(SUPPLIED MATERIAL begins)
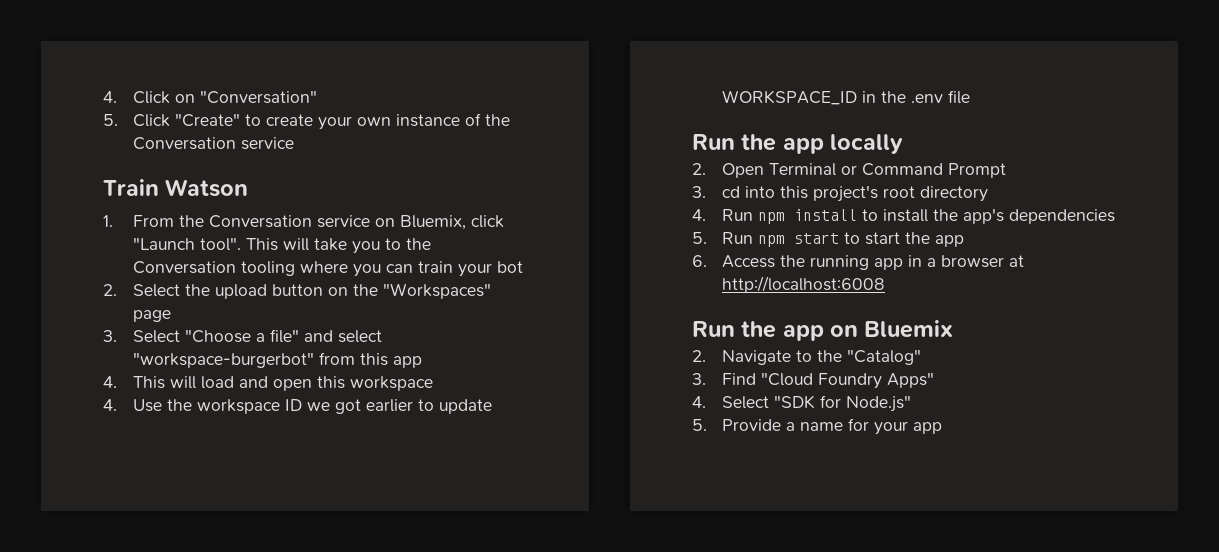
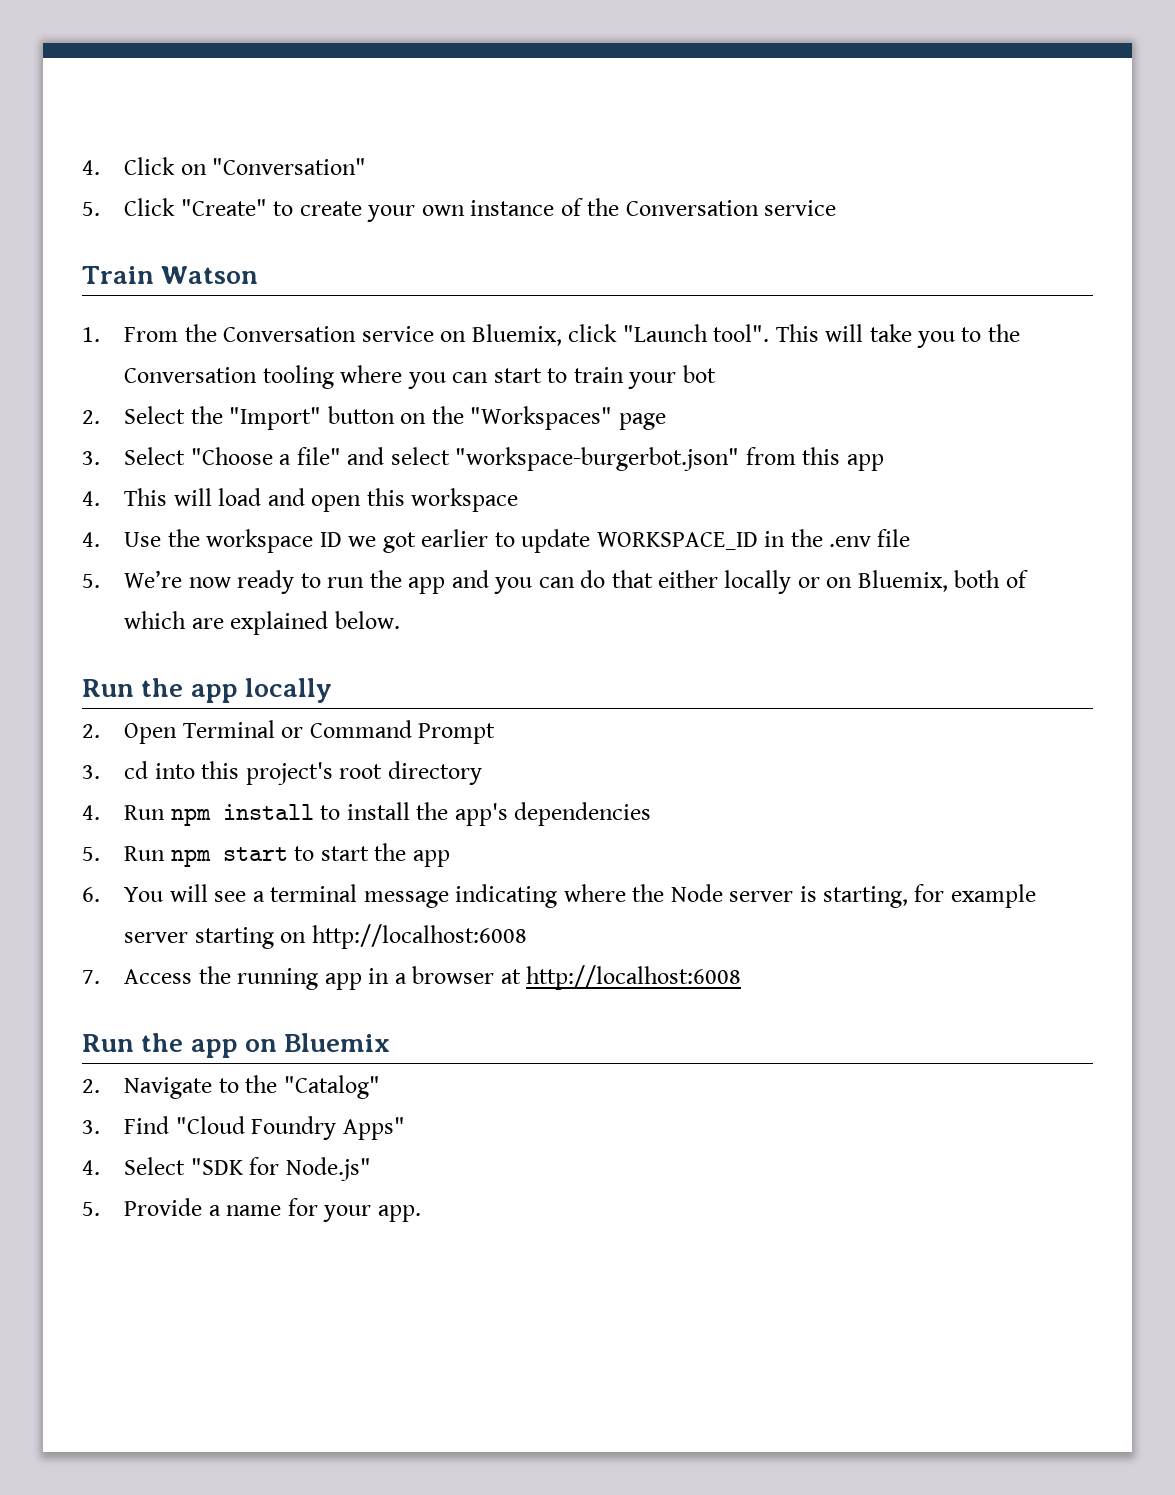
(414, 268) none -> [493,368,568,383] start to
[215,284,268,299] upload -> [229,407,322,430] "Import"
[133,352,315,368] "workspace-burgerbot" -> [455,447,740,471] "workspace-burgerbot.json"
(971, 97) none -> [82,570,1028,594] [124,611,400,635] // 5. We’re now ready to run the app and you can do that either locally or on Bluemix, both of which are explained below.
(707, 261) none -> [124,884,1036,908] [124,924,527,949] [82,970,100,984] You will see a terminal message indicating where the Node server is starting, for example server starting on http://localhost:6008 // 7.
[913,422,943,434] app -> [377,1205,421,1222] app.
(SUPPLIED MATERIAL ends)
• **DIRECTIONS FOR THIS TASK**
Each record above has to be written out again in full, but its pictures must not be.

• **ANSWER TO THIS EXERCISE**
(414, 268) none -> [493,368,568,383] start to
[215,284,268,299] upload -> [229,407,322,430] "Import"
[133,352,315,368] "workspace-burgerbot" -> [455,447,740,471] "workspace-burgerbot.json"
(971, 97) none -> [82,570,1028,594] [124,611,400,635] // 5. We’re now ready to run the app and you can do that either locally or on Bluemix, both of which are explained below.
(707, 261) none -> [124,884,1036,908] [124,924,527,949] [82,970,100,984] You will see a terminal message indicating where the Node server is starting, for example server starting on http://localhost:6008 // 7.
[913,422,943,434] app -> [377,1205,421,1222] app.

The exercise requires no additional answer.